==== Records for this exercise

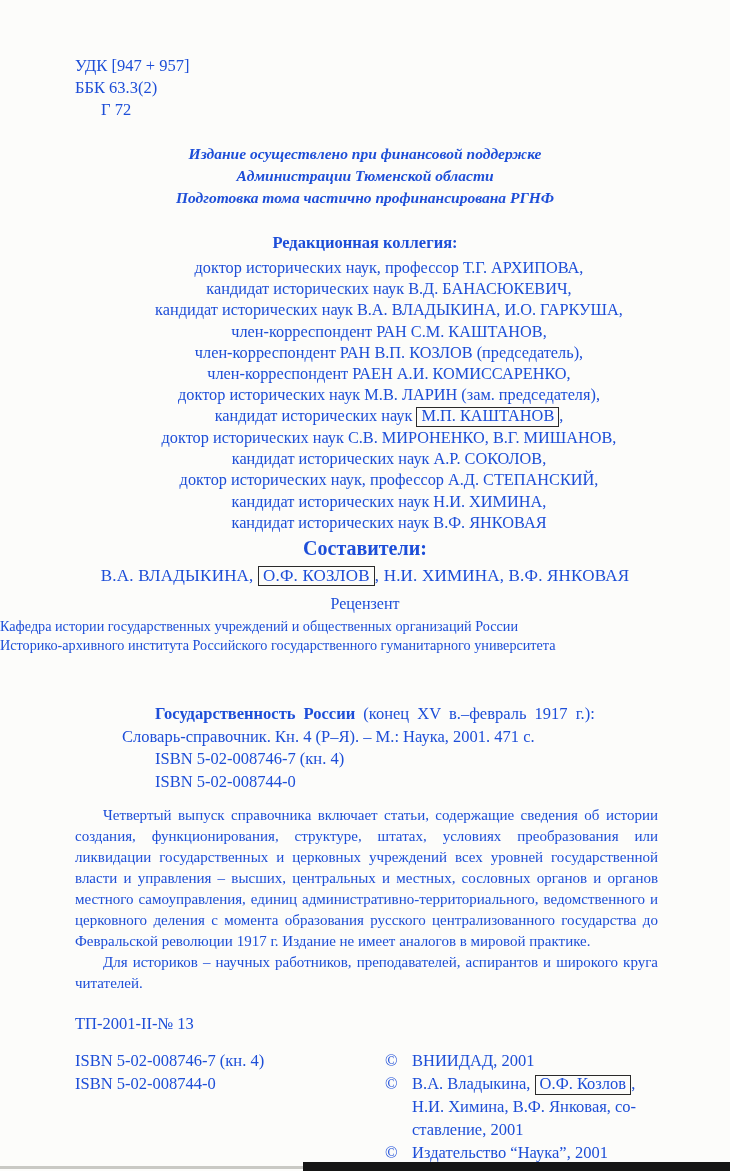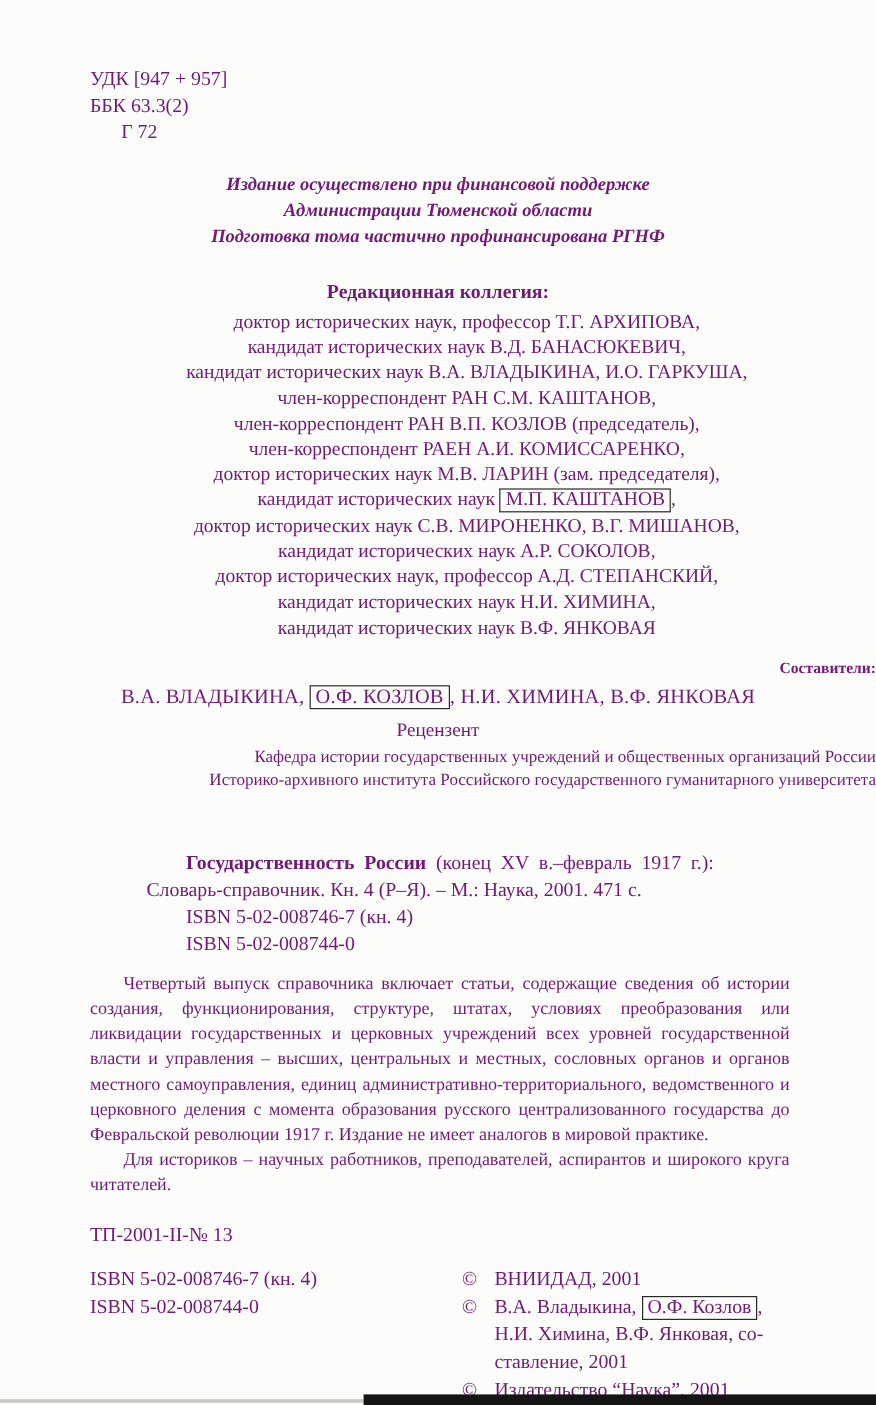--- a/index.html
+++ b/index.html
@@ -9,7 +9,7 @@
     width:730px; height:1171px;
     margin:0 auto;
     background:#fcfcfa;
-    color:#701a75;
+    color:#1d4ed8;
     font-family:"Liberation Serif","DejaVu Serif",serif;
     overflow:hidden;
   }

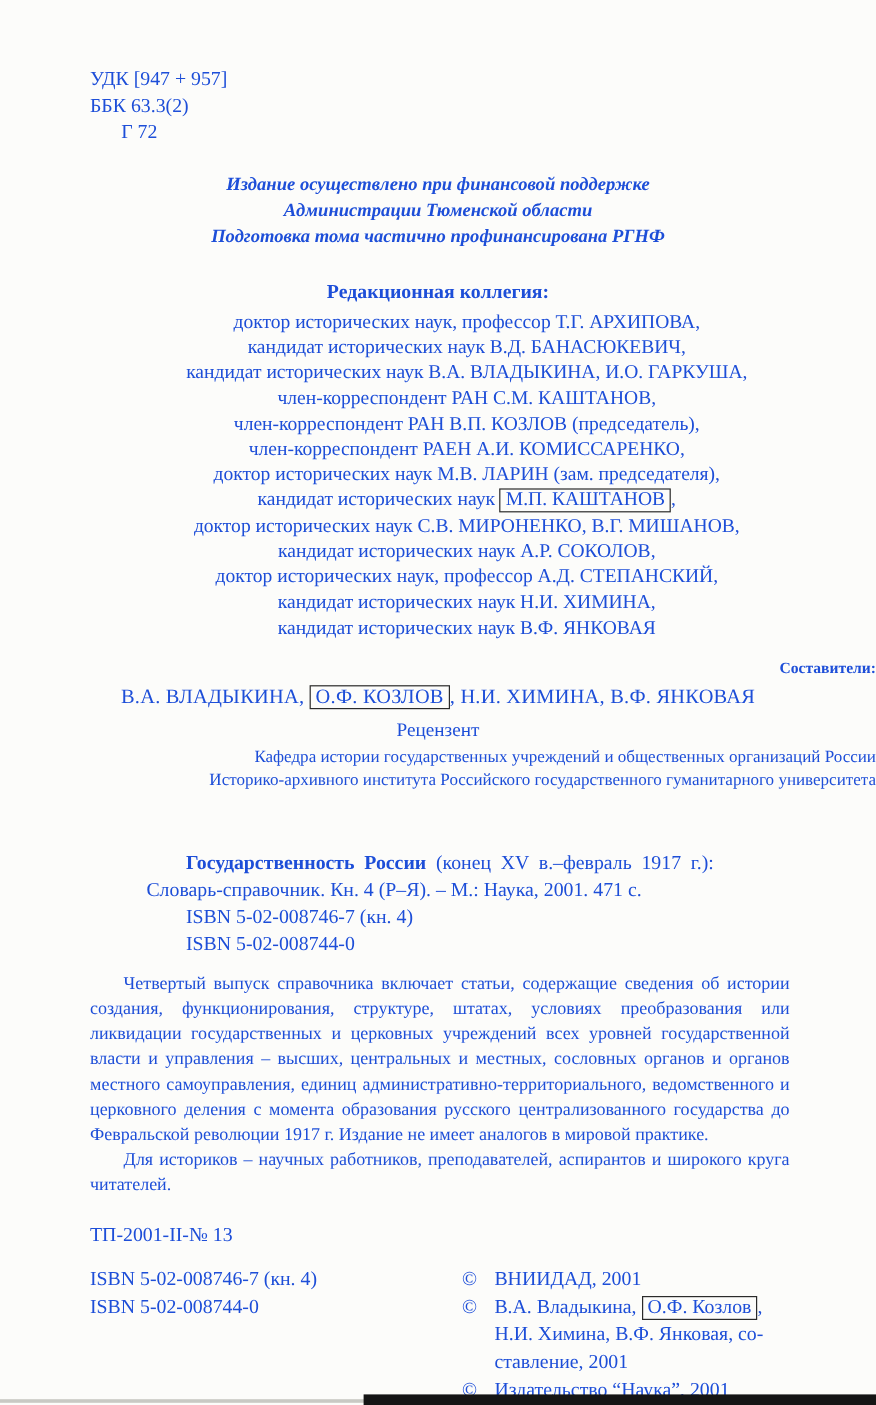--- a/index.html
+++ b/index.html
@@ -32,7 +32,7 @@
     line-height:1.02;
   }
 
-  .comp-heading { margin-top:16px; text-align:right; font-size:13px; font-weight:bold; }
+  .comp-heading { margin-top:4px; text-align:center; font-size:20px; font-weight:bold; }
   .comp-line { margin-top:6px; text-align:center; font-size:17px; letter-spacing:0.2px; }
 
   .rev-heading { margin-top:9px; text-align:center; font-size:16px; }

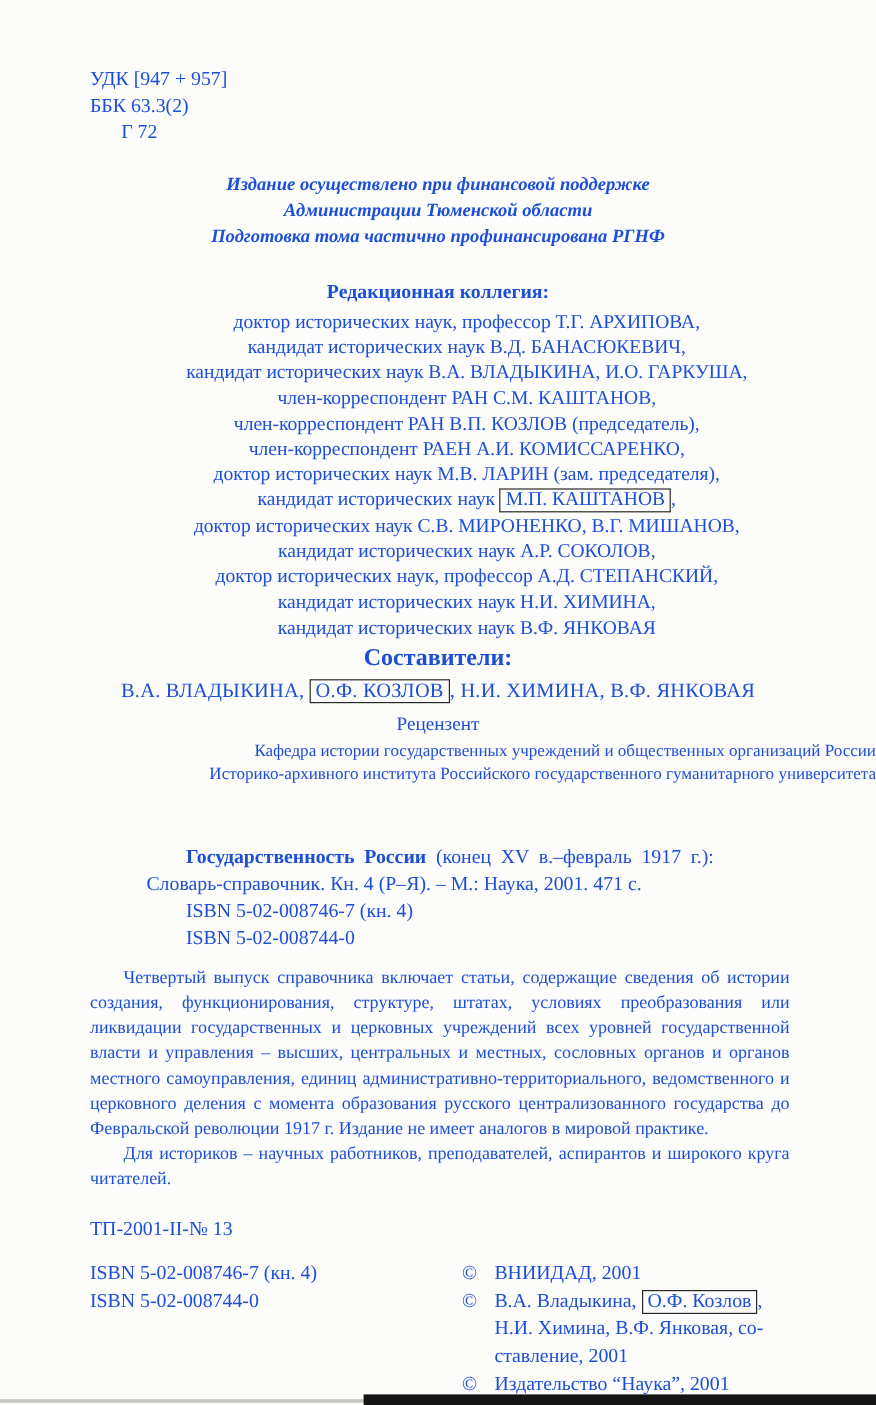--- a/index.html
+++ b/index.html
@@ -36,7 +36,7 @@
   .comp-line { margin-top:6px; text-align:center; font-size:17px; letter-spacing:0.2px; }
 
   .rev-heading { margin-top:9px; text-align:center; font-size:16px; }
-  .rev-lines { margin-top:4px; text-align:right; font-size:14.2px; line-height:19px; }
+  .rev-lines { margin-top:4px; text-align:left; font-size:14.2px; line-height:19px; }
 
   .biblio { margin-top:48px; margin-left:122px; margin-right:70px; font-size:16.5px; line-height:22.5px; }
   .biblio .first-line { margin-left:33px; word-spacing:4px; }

========
==== Records for this exercise

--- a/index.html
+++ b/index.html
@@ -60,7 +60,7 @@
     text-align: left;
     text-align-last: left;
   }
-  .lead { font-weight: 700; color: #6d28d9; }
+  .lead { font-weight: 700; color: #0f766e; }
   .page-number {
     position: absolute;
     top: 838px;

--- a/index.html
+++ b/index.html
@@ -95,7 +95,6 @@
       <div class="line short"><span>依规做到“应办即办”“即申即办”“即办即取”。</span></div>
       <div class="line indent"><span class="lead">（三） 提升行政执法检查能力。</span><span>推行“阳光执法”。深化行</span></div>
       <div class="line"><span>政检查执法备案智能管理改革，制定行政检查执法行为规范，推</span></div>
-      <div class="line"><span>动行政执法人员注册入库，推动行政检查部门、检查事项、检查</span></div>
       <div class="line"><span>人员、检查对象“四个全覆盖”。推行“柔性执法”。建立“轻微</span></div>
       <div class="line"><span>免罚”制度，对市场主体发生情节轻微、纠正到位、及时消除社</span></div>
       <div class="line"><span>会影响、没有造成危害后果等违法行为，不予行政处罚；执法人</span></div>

========

What you need to do —
An exact copy of the lines above, from the one containing "line-height:1.02;" down to the one containing "margin-top:4px; text-align:center; font-size:20px;" and including both, is the whole answer; retype it and nothing else.

Solution for this task —
     line-height:1.02;
   }
 
-  .comp-heading { margin-top:16px; text-align:right; font-size:13px; font-weight:bold; }
+  .comp-heading { margin-top:4px; text-align:center; font-size:20px; font-weight:bold; }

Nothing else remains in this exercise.